The subcommittee experts described the
proposed guidelines as "too simplistic" and that might "create
confusion" in individual agencies.
Some agencies, such
as the EPA, already have quite detailed risk assessment guidelines and
procedures in place. “Sometimes there’s a question about how well they
follow them,” he said tongue-in-cheek.
Feigley says a main
concern of his about the proposal was that the OMB failed to do a
cost-benefit analysis on the impact of the guidelines, a policy it
insists that that regulated agencies follow.
He added that the
guidelines also seemed to be weighted heavily in favor of health risk
assessment, but would be difficult to apply to risk assessment for
accidents and structural failures.
In the wake of the subcommittee's
criticism, OMB regulatory chief Steven Aitken said that the White House
will modify its plan before making it final.
He didn't say how it would be modified,
however.
Rep.

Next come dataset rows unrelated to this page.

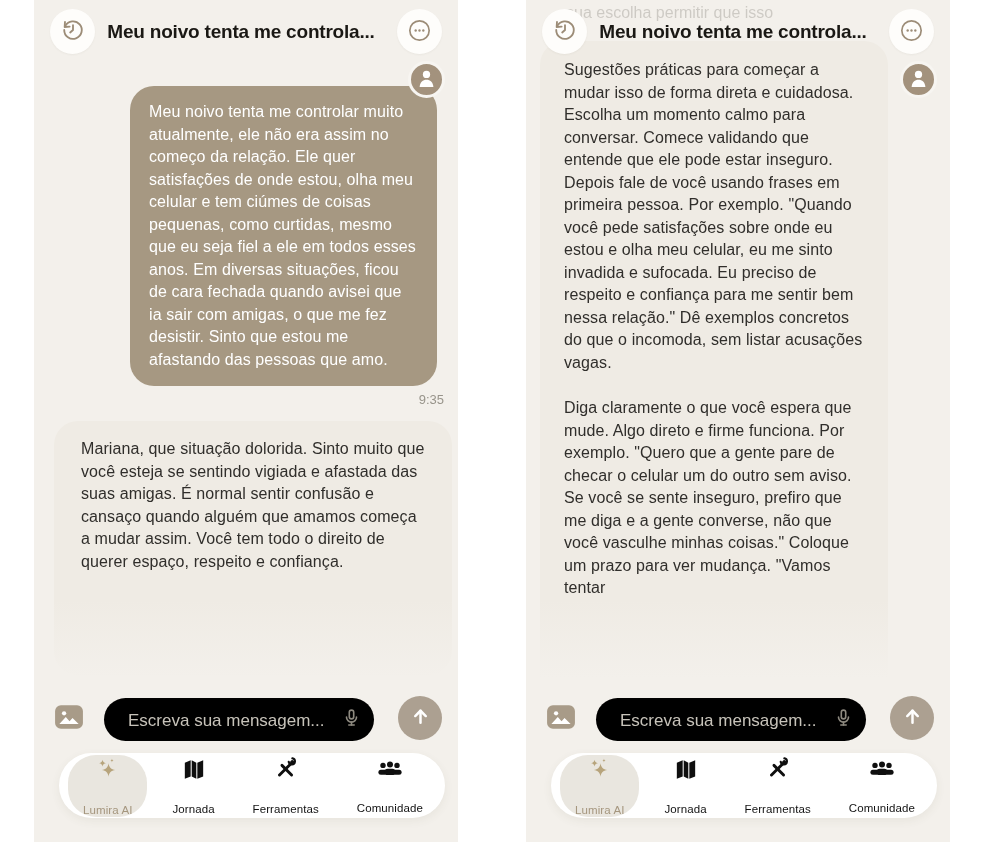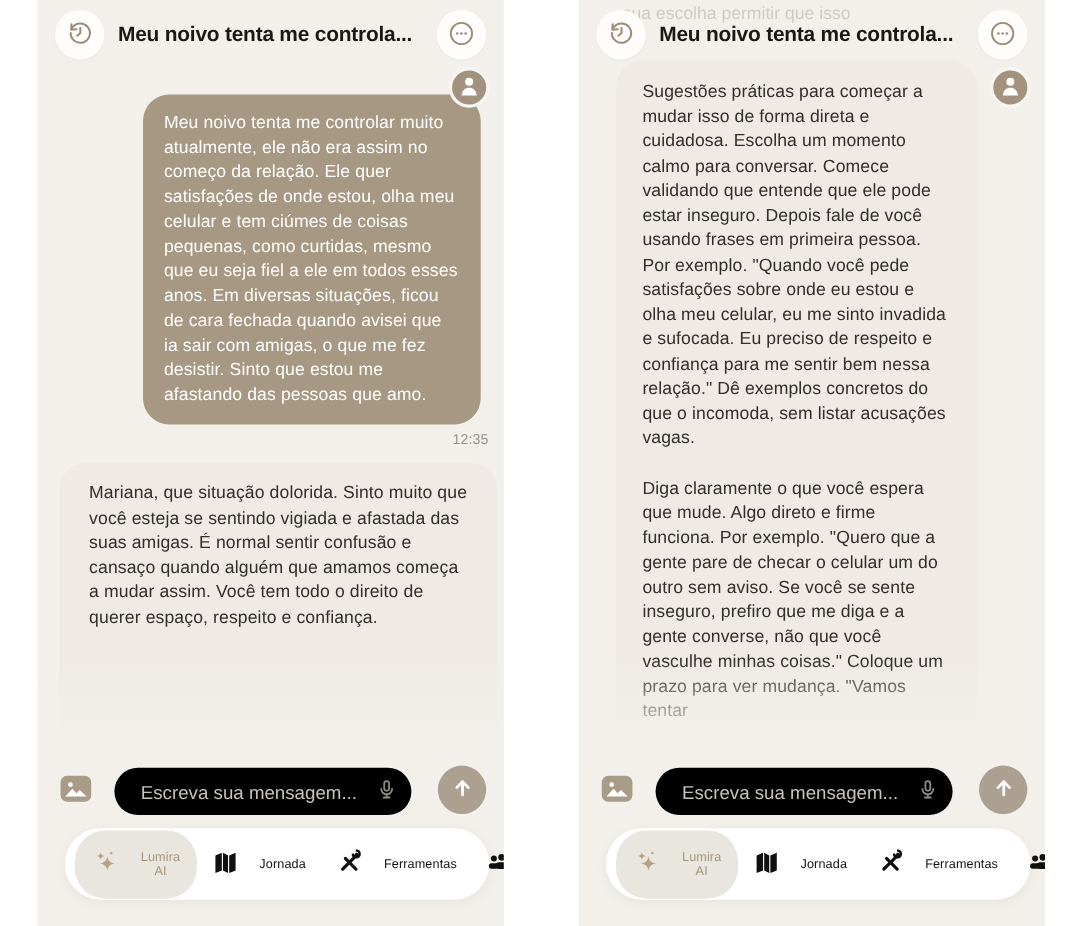--- a/index.html
+++ b/index.html
@@ -28,7 +28,7 @@
   
   .msg-col{position:absolute;left:0;right:0;display:flex;flex-direction:column;z-index:1;}
   #phone-left .msg-col{top:86px;}
-  #phone-right .msg-col{top:55px;padding-left:20px;}
+  #phone-right .msg-col{top:41px;}
 
   .user-bubble{margin:0 21px 0 96px;background:#A69882;border-radius:24px;padding:15px 19px;
                color:#FFFFFF;font-size:16px;line-height:22.5px;letter-spacing:.1px;}

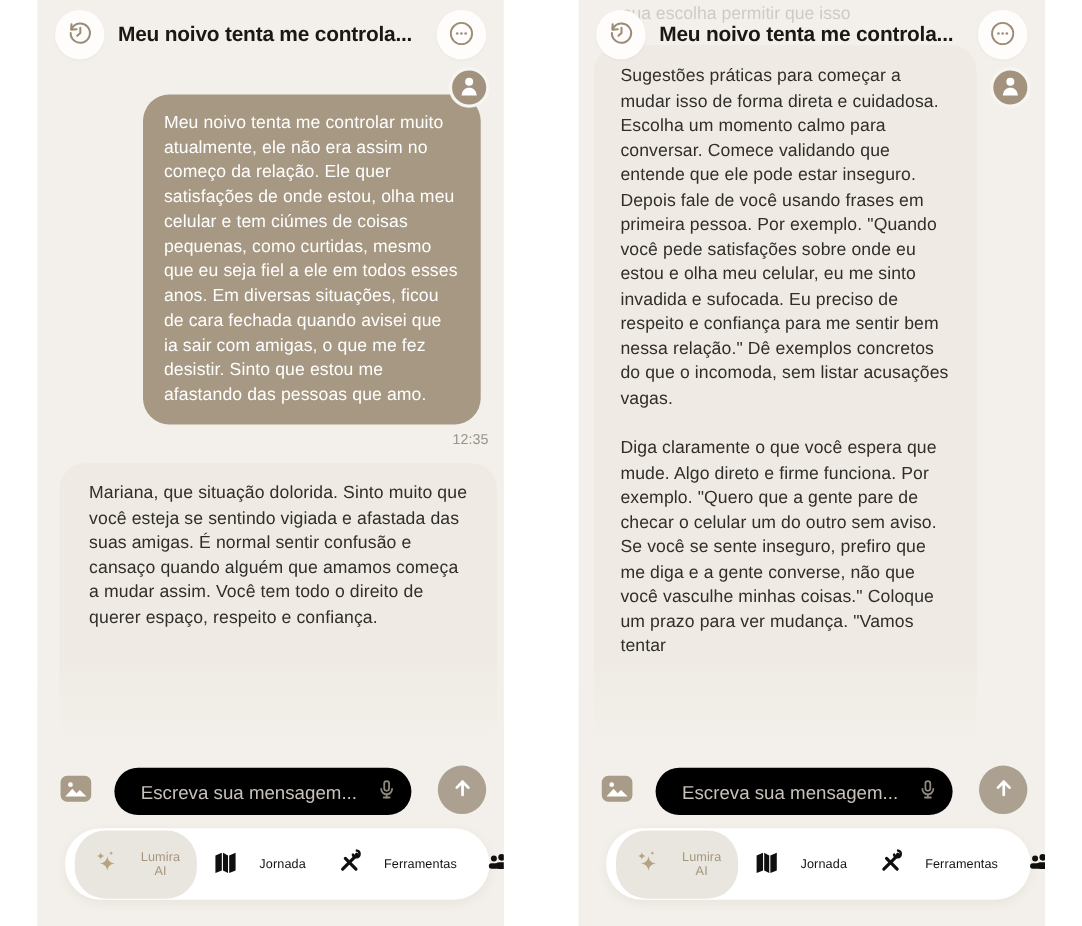--- a/index.html
+++ b/index.html
@@ -112,7 +112,7 @@
       <div class="user-bubble">
         <span>Meu noivo tenta me controlar muito atualmente, ele não era assim no começo da relação. Ele quer satisfações de onde estou, olha meu celular e tem ciúmes de coisas pequenas, como curtidas, mesmo que eu seja fiel a ele em todos esses anos. Em diversas situações, ficou de cara fechada quando avisei que ia sair com amigas, o que me fez desistir. Sinto que estou me afastando das pessoas que amo.</span>
       </div>
-      <div class="timestamp">12:35</div>
+      <div class="timestamp">9:35</div>
       <div class="ai-bubble">
         <span>Mariana, que situação dolorida. Sinto muito que você esteja se sentindo vigiada e afastada das suas amigas. É normal sentir confusão e cansaço quando alguém que amamos começa a mudar assim. Você tem todo o direito de querer espaço, respeito e confiança.</span>
       </div>

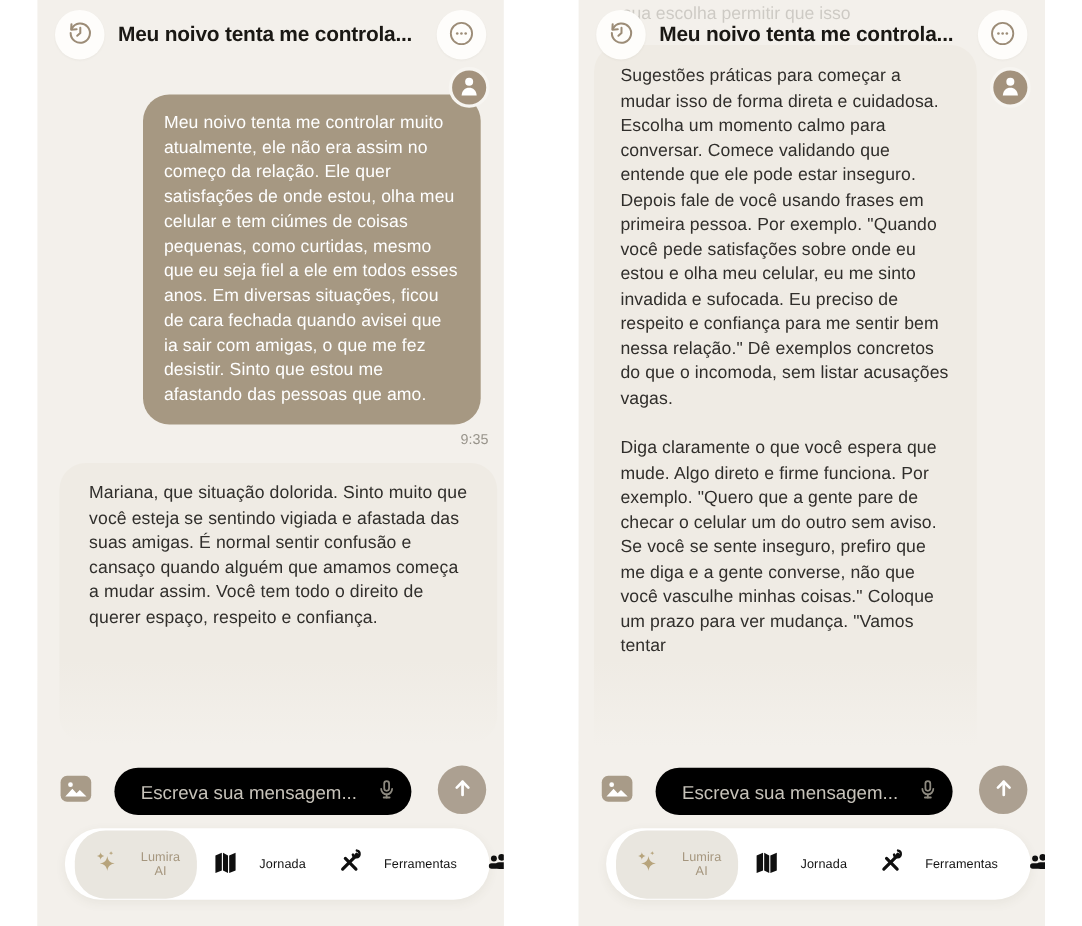--- a/index.html
+++ b/index.html
@@ -62,7 +62,7 @@
   .navbar{position:absolute;left:25px;right:13px;top:753px;height:65px;background:#FFFFFF;border-radius:33px;
           display:flex;align-items:center;justify-content:space-between;padding:0 9px;box-sizing:border-box;
           box-shadow:0 3px 10px rgba(90,78,62,.07);z-index:5;}
-  .nav-item{display:flex;align-items:center;justify-content:center;gap:18px;
+  .nav-item{display:flex;flex-direction:column;align-items:center;justify-content:center;gap:18px;
             height:62px;padding:0 13px;border-radius:28px;background:transparent;border:none;cursor:pointer;
             font-family:inherit;}
   .nav-item.active{background:#E9E6DF;padding:0 15px;}

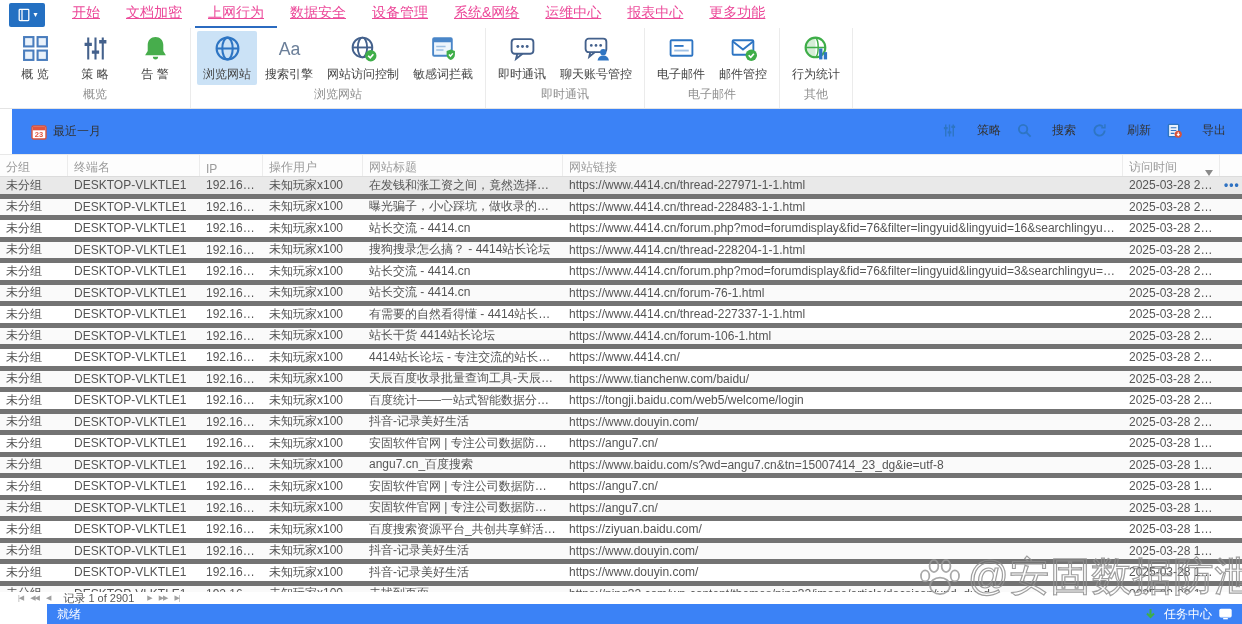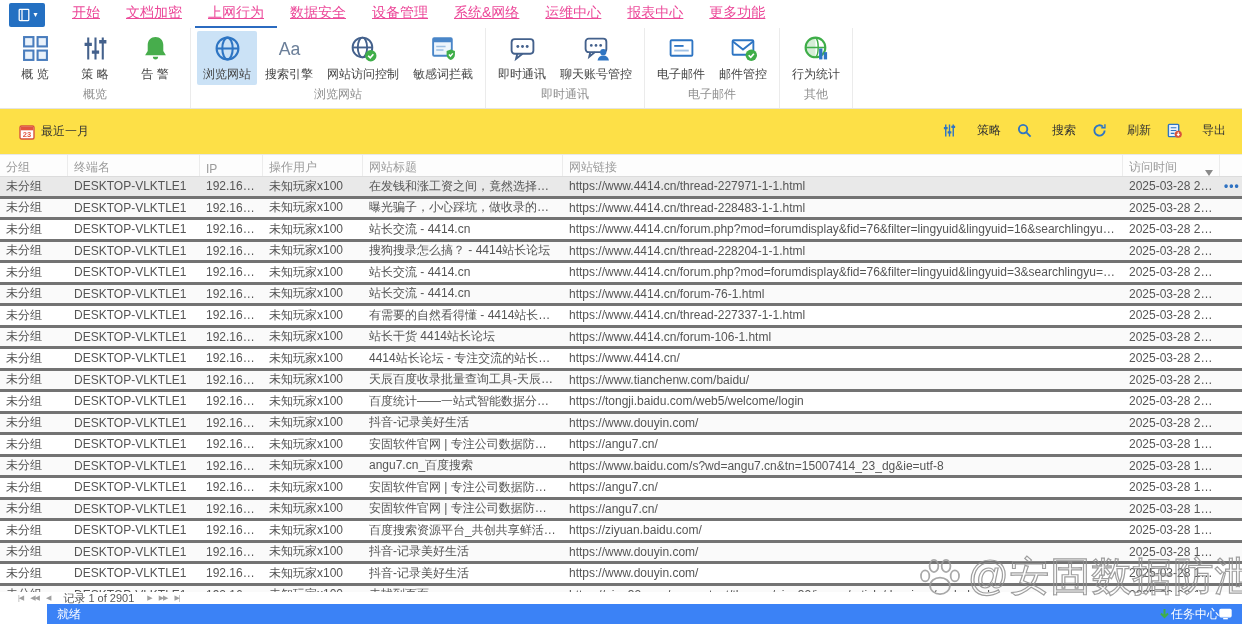--- a/index.html
+++ b/index.html
@@ -30,7 +30,7 @@
   .glabel{text-align:center;font-size:12px;color:#8f8f8f;padding:1px 0 5px;font-family:Liberation Serif, serif;}
 
   
-  .band{position:absolute;top:109px;left:0;right:0;height:45px;background:#fde047;}
+  .band{position:absolute;top:109px;left:12px;right:0;height:45px;background:#3b82f6;}
   .datefilter{position:absolute;left:19px;top:14px;display:flex;align-items:center;gap:6px;
               font-size:12px;color:#333;cursor:pointer;}
   .datefilter .icon svg{width:16px;height:16px;}

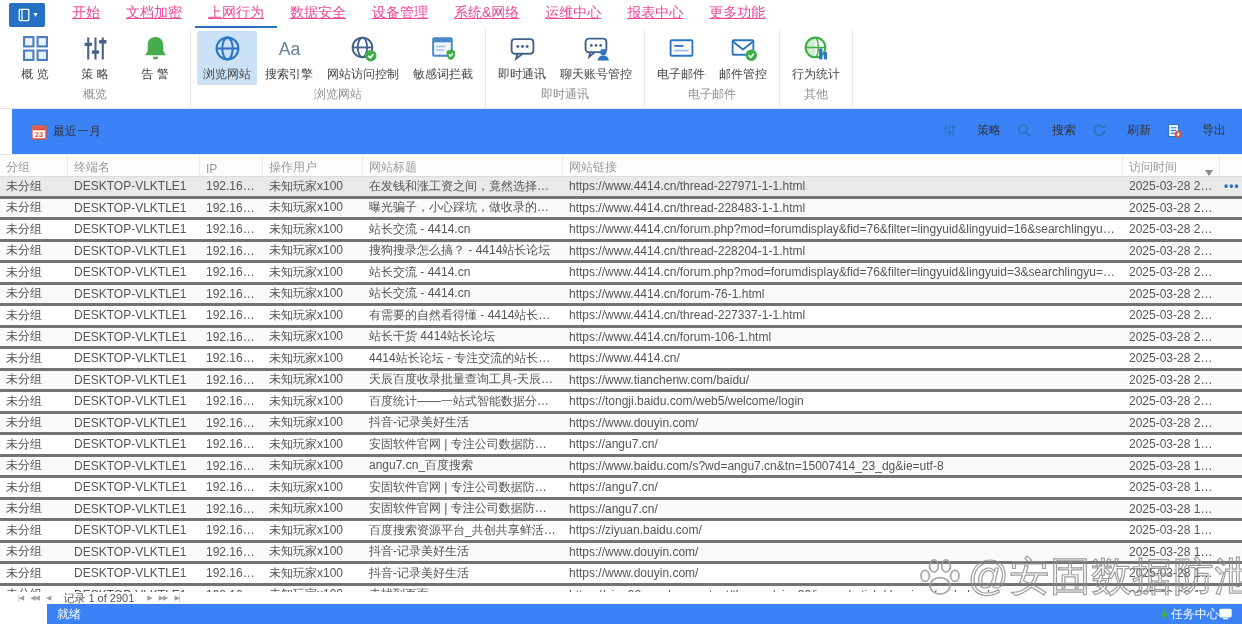--- a/index.html
+++ b/index.html
@@ -47,7 +47,7 @@
   .th:last-child{border-right:none;}
   .th .icon svg{width:8px;height:6px;}
   .rows{position:absolute;top:177px;left:0;right:0;bottom:32px;overflow:hidden;}
-  .trow{height:21.5px;font-size:12px;color:#555;background:#fff;border-bottom:3px solid #737373;
+  .trow{height:21.5px;font-size:12px;color:#555;background:#fff;border-bottom:5px solid #737373;
         box-sizing:border-box;align-items:center;cursor:default;}
   .trow:nth-child(even){background:#fafafa;}
   .trow.selected{background:#e9e9e9;}

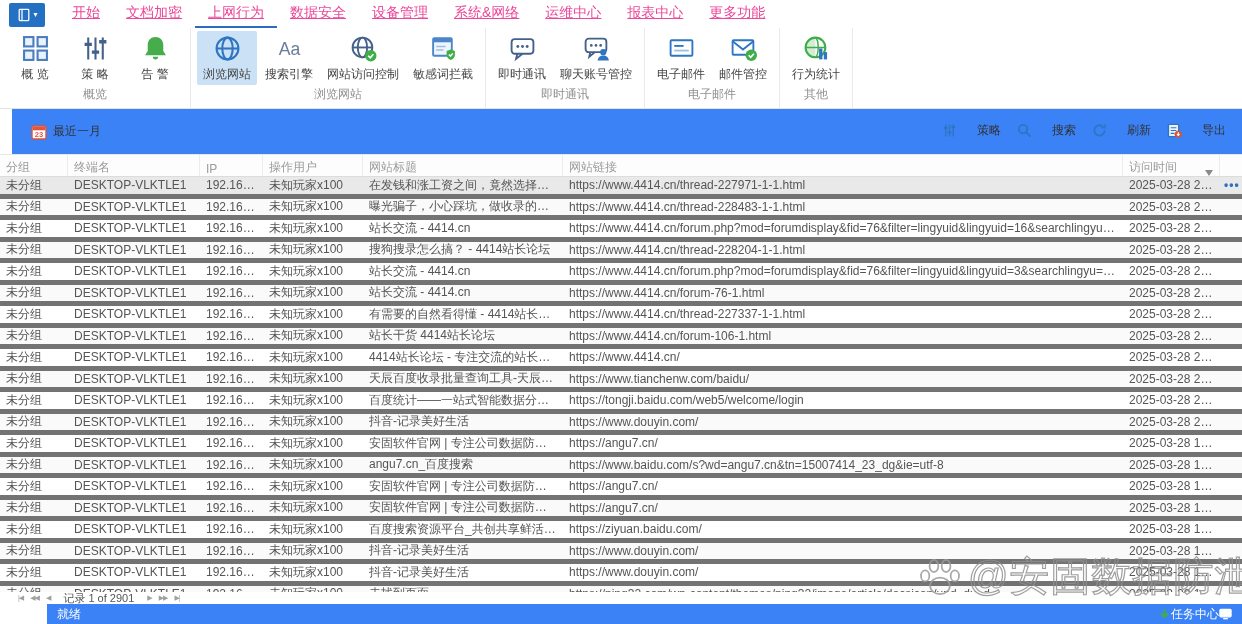--- a/index.html
+++ b/index.html
@@ -64,7 +64,7 @@
   .statusbar{position:absolute;left:0;right:0;top:604px;height:20px;background:#3b82f6;z-index:30;
              display:flex;align-items:center;justify-content:space-between;padding:0 10px;margin-left:47px;}
   .status-left{color:#fff;font-size:12px;}
-  .status-right{display:flex;align-items:center;}
+  .status-right{display:flex;align-items:center;gap:7px;}
   .status-right .label{color:#fff;font-size:12px;cursor:pointer;}
   .status-right .icon svg{width:13px;height:12px;}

John Dingell of Michigan, chairman
of the House Energy and Commerce Committee, applauded the move and urged
the OMB to abandon the effort altogether, saying it "ignores the
specific statutory directives" Congress gives federal agencies.
John F. Ahearne, director of the ethics
program at Sigma Xi, an international scientific honor society, who
chaired the review committee, said that in his decades of experience
working on such reviews for the National Academies, he could not recall
any other instance when the conclusion was to reject a government
proposal completely.
"We had expected that we would review
the bulletin in detail, then recommend some modifications and
improvements," he said.
Instead, the 18-member group of experts
voted unanimously to recommend that it be killed.